Sunday, 15 January 2006 - 9:29 AM

Fathers' Investments and Children's Behavior

Marica J. Carlson, PhD, Columbia University.

Purpose: With dramatic changes in family demography, behaviors and attitudes since the 1960s, fathers' roles in family life have substantially broadened such that today, fathers are involved in childrearing in numerous ways. Along with this shift in roles has come a growing recognition that father involvement—across multiple domains—may offer important benefits to children. Consequently, researchers have increasingly endeavored to study what fathers do and whether/how it matters, and policymakers have paid greater attention to how the tax and transfer system can most effectively encourage fathers to become or stay positively involved with their children. Yet, our understanding of the benefits for children of fathers' investments in their lives remains limited, particularly for children born to unmarried parents. In this paper, we use new data to examine fathers' investments with children in three areas—direct engagement in activities, emotional support of mothers, and economic resources—and we evaluate the extent to which these investments are linked with children's behavioral problems at about age 3.

Methods: We use new data from the Fragile Families and Child Wellbeing Study, a longitudinal, birth cohort survey designed to track the conditions and capabilities of unmarried parents in urban areas—along with a comparison group of married parents—and their children over time. Both mothers and fathers were interviewed at the time of their baby's birth, and follow-up interviews occurred about one and three years later. These data contain rich information on paternal involvement and children's outcomes, as well as parents' individual and dyadic characteristics.

In this paper, we present descriptive statistics on the levels of fathers' investments with children across the three domains (engagement, emotional support of mother, and economic resources), separately for resident and non-resident fathers. Then, we estimate a series of OLS regression models to examine how fathers' investments affect children's behavioral problems, controlling for an increasing number of confounding covariates.

Findings: We find that there are bivariate associations between all three measures of fathers' investments and children's behavioral problems. However, once we control for key background characteristics in our multivariate models, only fathers' emotional support of mothers has a significant impact on children's behavior.

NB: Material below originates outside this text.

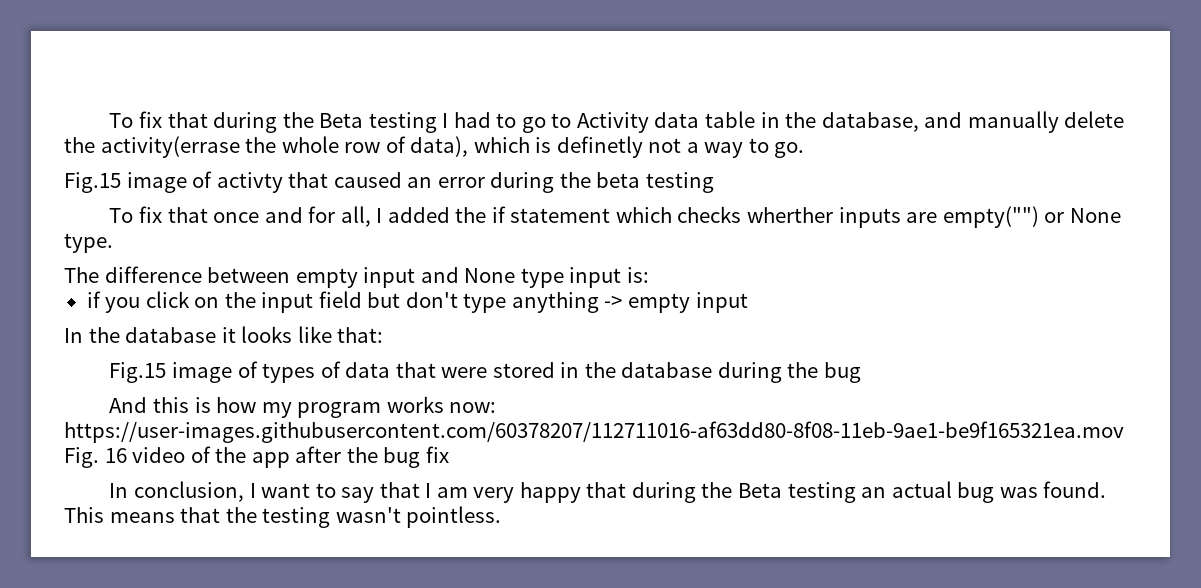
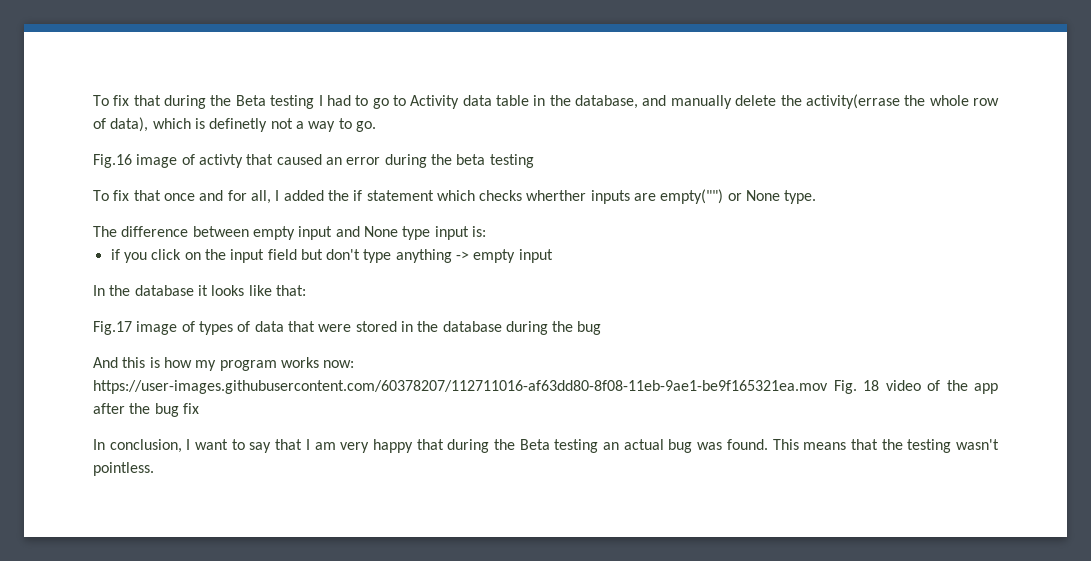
[64,172,121,193] Fig.15 -> [93,154,132,168] Fig.16
[109,362,167,383] Fig.15 -> [93,321,132,335] Fig.17
[104,448,127,463] 16 -> [863,380,879,391] 18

These findings have important implications for public policy. The current Administration intends to strengthen unmarried parents' relationships and encourage marriage through relationship education and/or skills training. Motivating this attention to couples' relationships is the belief that strengthening mother-father relationships will improve their parenting and ultimately enhance children's wellbeing. Yet, this question remains largely untested with national samples. Our results suggest that the current policy initiatives to strengthen couples' relationships could potentially improve children's wellbeing if interventions could actually improve couples' abilities to relate in a supportive and healthy manner—a non-trivial assumption. If such were the case, public investments in such programs could potentially serve to further enhance the observed benefits for children of fathers' private investments.